Sputnik


"There's been an incident in space."

I stumbled across this film yesterday via ads showing up on my Instagram stream and it looked intriguing enough that I was willing to drop the $6.99 rental fee and check it out. While I was prepared to be disappointed, I came away pleasantly surprised. It's definitely worth rental (I watched through AppleTV, but it's also available through Amazon and numerous other sources).

Described by some as a cross between Alien and Arrival (I wouldn't go that far), Sputnik takes place in the Soviet Union in 1983 at the peak of Cold War tensions. It tells the story of the return of the Orbit-4 space mission and its crew. The landing site is horrific: the commander is dead, the flight engineer is in a coma. The third crew member,* Valery Basov, has survived but has lost his memory from the experience and cannot shed any light on the cause of the accent. In a secluded government facility, under the constant watch of armed guards, an upstart, outspoken psychologist Tatiana Kilmova is brought in to attempt to cure the astronaut's amnesia and unravel the mystery. In the process, she learns that Orbit-4 has carried back with it an alien parasite that threatens to destroy them all.














The effects and cinematography are surprisingly good. The lead actor (Pytor Fyodorov) is very easy on the eyes and reminds me tangentially of 60's heart throb Glenn Corbett. The film has the same austere, 80s-era Soviet Cold War Bureaucratic palette that was used so effectively in HBO's "Chernobyl."

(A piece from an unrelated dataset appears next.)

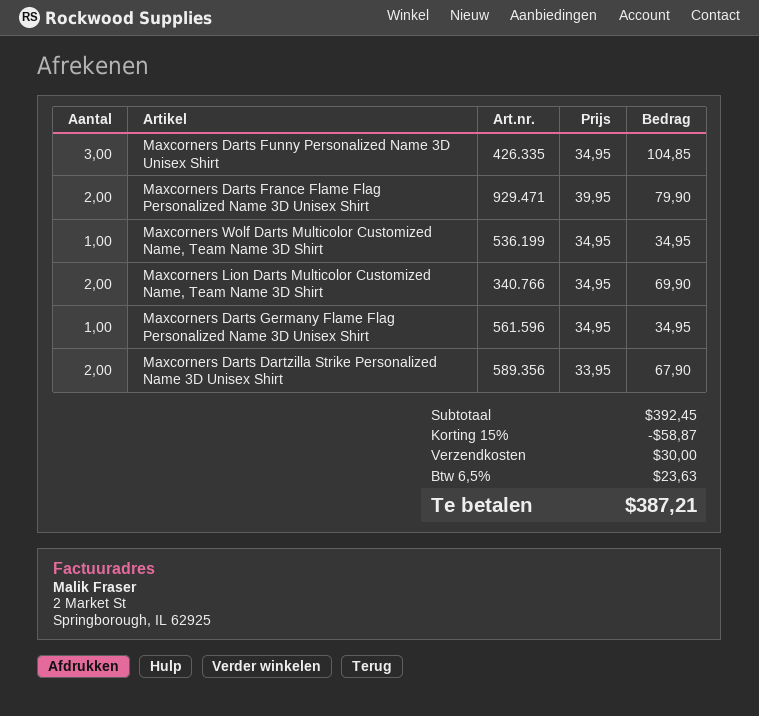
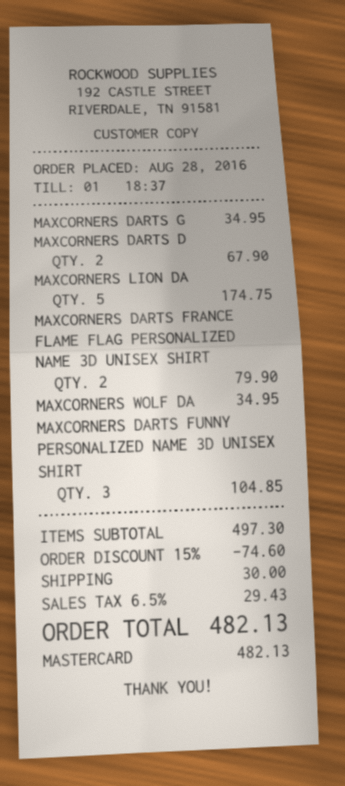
Maxcorners Lion Darts Multicolor Customized Name, Team Name 3D Shirt: 2 for 69.90 -> 5 for 174.75
subtotal: 392.45 -> 497.30
discount: 15% = 58.87 -> 15% = 74.60
tax: 6.5% = 23.63 -> 6.5% = 29.43
total: 387.21 -> 482.13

The story moves quickly, and the film wastes very little time before revealing the parasite.

If you don't mind subtitles or are fluent in Russian, definitely worth your time. It's an interesting escape from the times we find ourselves in.

*I never could figure out where that third crew member was located, because in all the scenes shown on board the spacecraft before re-entry, you only see two cosmonauts.